I kind of hate your guts and I wish you were dead. Not to put too fine a point on it.
Also, I am not the only one who feels this way.
But here you are just the same and so I guess I will need to figure out how to make it work. You are going to keep doing your thing, it seems, but so you know, I am going to keep doing my thing too. And I’m going to do it more. Harder. Better.
Because, if you must know, although I completely disagree with your work and your methods, you are not without value. Since you’ve been around lately, I’ve noticed some things and they’re not bad things.
I’ve noticed a lot of people express care to me and my family — and a lot of them are people I didn’t really expect. We pretty much have a small army on the ready to help with — well, they said “anything.” And I’ve said “I love you” more times in the past month than I probably said all last year. Just FYI. I mean you’re actually kind of terrible at wrecking relationships. No offense.
I pray more these days, I lean harder into Truth. There’s really nothing bad that can come out of that.

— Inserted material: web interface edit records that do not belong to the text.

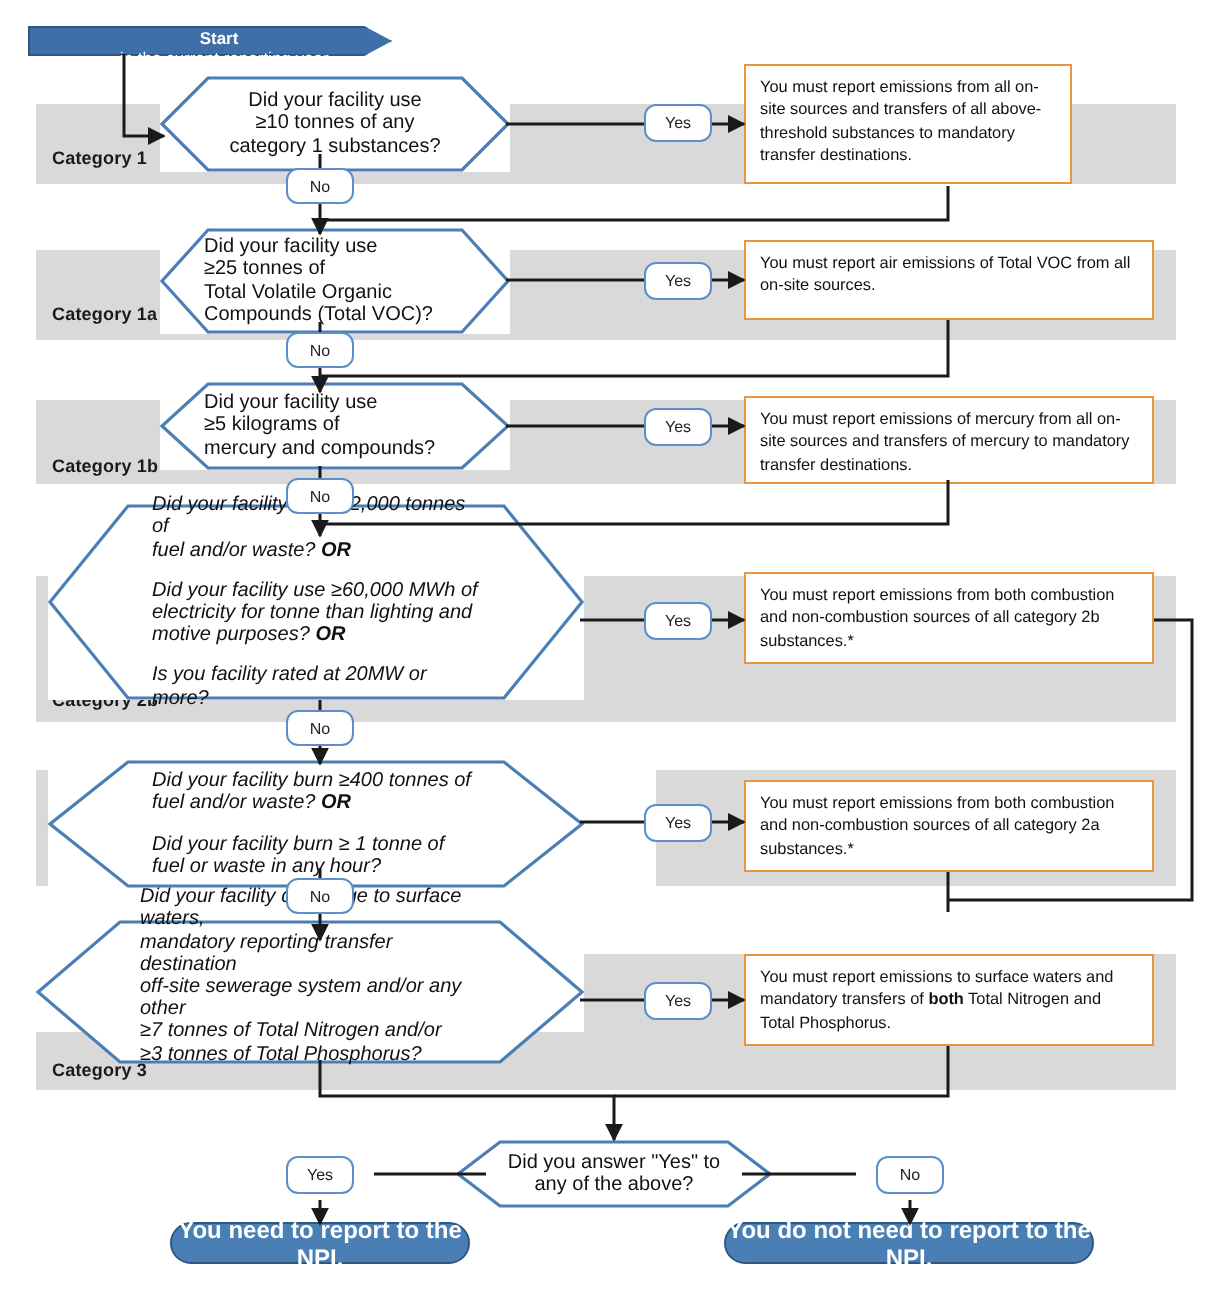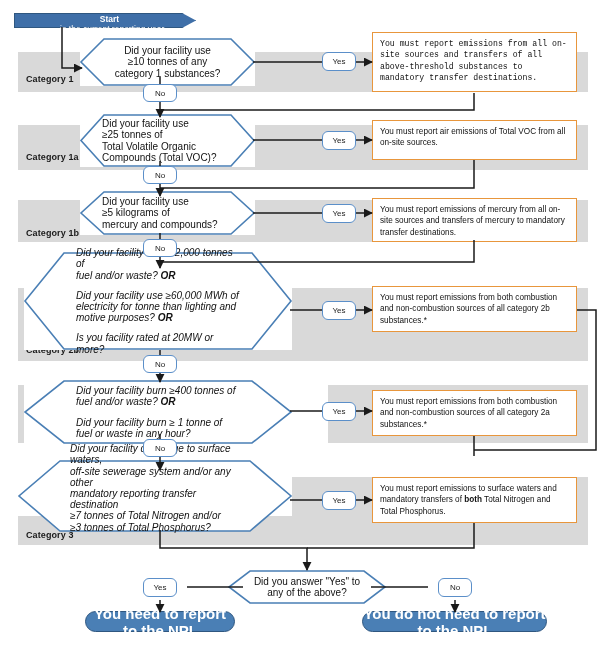--- a/index.html
+++ b/index.html
@@ -88,21 +88,21 @@
     box-sizing:border-box;
     z-index:6;
   }
   
   .terminal{
     position:absolute;
     background:#4a7fb5;
     border:1.4px solid #2f5780;
     border-radius:999px;
     color:#ffffff;
-    font-size:15px;
+    font-size:12px;
     font-weight:bold;
     display:flex;
     align-items:center;
     justify-content:center;
     box-sizing:border-box;
     text-align:center;
   }
   
   #wires{position:absolute;left:0;top:0;width:608px;height:651px;pointer-events:none;z-index:2;}
 </style>
@@ -204,21 +204,21 @@
         <polygon points="24,1 151,1 174,24 151,47 24,47 1,24" fill="#ffffff" stroke="#4a7fb5" stroke-width="1.6"></polygon>
       </svg>
     <div class="htext" style="padding:0 26px;">
       <p>Did your facility use</p>
       <p style="margin-top:0;">≥10 tonnes of any</p>
       <p style="margin-top:0;">category 1 substances?</p>
     </div>
   </div>
   <div class="pill" style="left:322px;top:52px;width:34px;height:19px;">Yes</div>
   <div class="pill" style="left:143px;top:84px;width:34px;height:18px;">No</div>
-  <div class="outbox" style="left:372px;top:32px;width:205px;height:60px;font-family:Liberation Mono, monospace;">You must report emissions from all on-site sources and transfers of all above-threshold substances to mandatory transfer destinations.</div>
+  <div class="outbox" style="left:372px;top:32px;width:164px;height:60px;">You must report emissions from all on-site sources and transfers of all above-threshold substances to mandatory transfer destinations.</div>
 
   <div class="hex center" style="left:80px;top:114px;width:175px;height:53px;">
     <svg width="175" height="53">
         <polygon points="24,1 151,1 174,26.5 151,52 24,52 1,26.5" fill="#ffffff" stroke="#4a7fb5" stroke-width="1.6"></polygon>
       </svg>
     <div class="htext" style="padding:0 22px;align-items:flex-start !important;text-align:left !important;">
       <p>Did your facility use</p>
       <p style="margin-top:0;">≥25 tonnes of</p>
       <p style="margin-top:0;">Total Volatile Organic</p>
       <p style="margin-top:0;">Compounds (Total VOC)?</p>
@@ -281,22 +281,22 @@
   <div class="pill" style="left:322px;top:402px;width:34px;height:19px;">Yes</div>
   <div class="pill" style="left:143px;top:439px;width:34px;height:18px;">No</div>
   <div class="outbox" style="left:372px;top:390px;width:205px;height:46px;">You must report emissions from both combustion and non-combustion sources of all category 2a substances.*</div>
 
   <div class="hex left" style="left:18px;top:460px;width:274px;height:56px;">
     <svg width="274" height="72">
         <polygon points="42,1 232,1 273,36 232,71 42,71 1,36" fill="#ffffff" stroke="#4a7fb5" stroke-width="1.6"></polygon>
       </svg>
     <div class="htext" style="padding:0 52px;">
       <p>Did your facility discharge to surface waters,</p>
+      <p style="margin-top:0;">mandatory reporting transfer destination</p>
       <p style="margin-top:0;">off-site sewerage system and/or any other</p>
-      <p style="margin-top:0;">mandatory reporting transfer destination</p>
       <p style="margin-top:0;">≥7 tonnes of Total Nitrogen and/or</p>
       <p style="margin-top:0;">≥3 tonnes of Total Phosphorus?</p>
     </div>
   </div>
   <div class="pill" style="left:322px;top:491px;width:34px;height:19px;">Yes</div>
   <div class="outbox" style="left:372px;top:477px;width:205px;height:46px;">
     <span>You must report emissions to surface waters and mandatory transfers of </span><b>both</b><span> Total Nitrogen and Total Phosphorus.</span>
   </div>
 
   <div class="hex center" style="left:228px;top:570px;width:158px;height:34px;">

And you should know that’s going to happen a lot more before you’re done.
Also, It turns out I’m stronger than I thought I was — not that you don’t have more to throw at me down the road, but even there, I’m pretty sure it’s gonna make me even stronger. You kind of awaken our fighting spirit that’s been lulled to sleep by comfort and ease.
For all your faults, you really do have a way of clarifying what matters. And you’re good at motivating us to take the opportunities we have instead of putting them off until next month when we’re not quite so busy — which is exactly what we were doing before you showed up.
I know that your job is to take life, and that ultimately you often do. But sometimes you make us more alive in the process. I wonder sometimes if I shouldn’t hate you as much as I do.